Dual-strategy modification of NiMoO4 yields high performance bifunctional water splitting catalysts

Nickel molybdate has become a potential replacement for precious metal catalysts in water splitting due to its ease of adjusting microstructure and electronic structure. However, its inherent low catalytic activity limits the OER and HER performance and stability of the catalyst. This work employs a simple one step hydrothermal method to synthesize iron-doped nickel molybdate (FNMO) on a self-assembled Ti3C2/NF substrate, followed by phosphorating treatment with PH3 gas to obtain the phosphorated product Pi/FNMO/Ti3C2/NF nanorod array catalyst.
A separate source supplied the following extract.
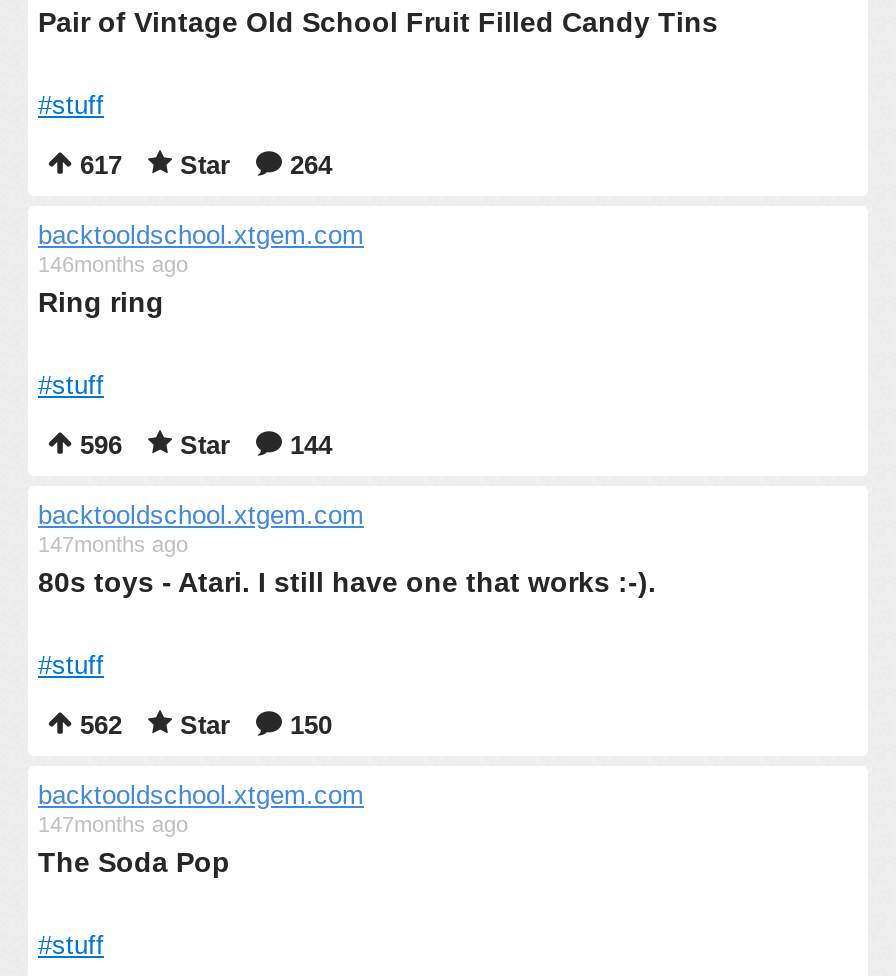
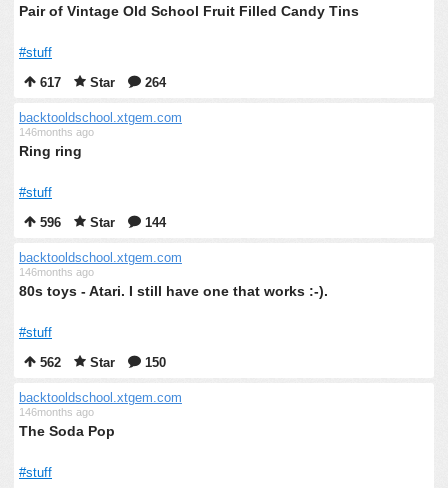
- 147months ago
+ 146months ago

- 147months ago
+ 146months ago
The Pi/FNMO/Ti3C2/NF catalyst exhibits superior oxygen evolution reaction (OER) activity (116.8 mV @ 10 mA cm−2) and hydrogen evolution reaction (HER) activity (73 mV @ 10 mA cm−2), significantly surpassing commercial Pt/C and RuO2 catalysts. This may be attributed to the formation of a heterojunction between FNMO and Ti3C2 within the Pi/FNMO/Ti3C2/NF composite following phosphorylation, which modulates the electronic structure and reduces the overpotentials for both the OER and HER. Meantime, Pi/FNMO/Ti3C2/NF as a dual-function catalyst only needs 1.57 V to drive overall water splitting at a current density of 100 mA cm−2 and maintain stable output for 180 h with a decay rate of only 0.55%. This work demonstrates the feasibility of enhancing overall water splitting performance through the incorporation of heteroatom doping and phosphorylation modification in nickel molybdate-MXene composites, laying the foundation for their widespread commercial application.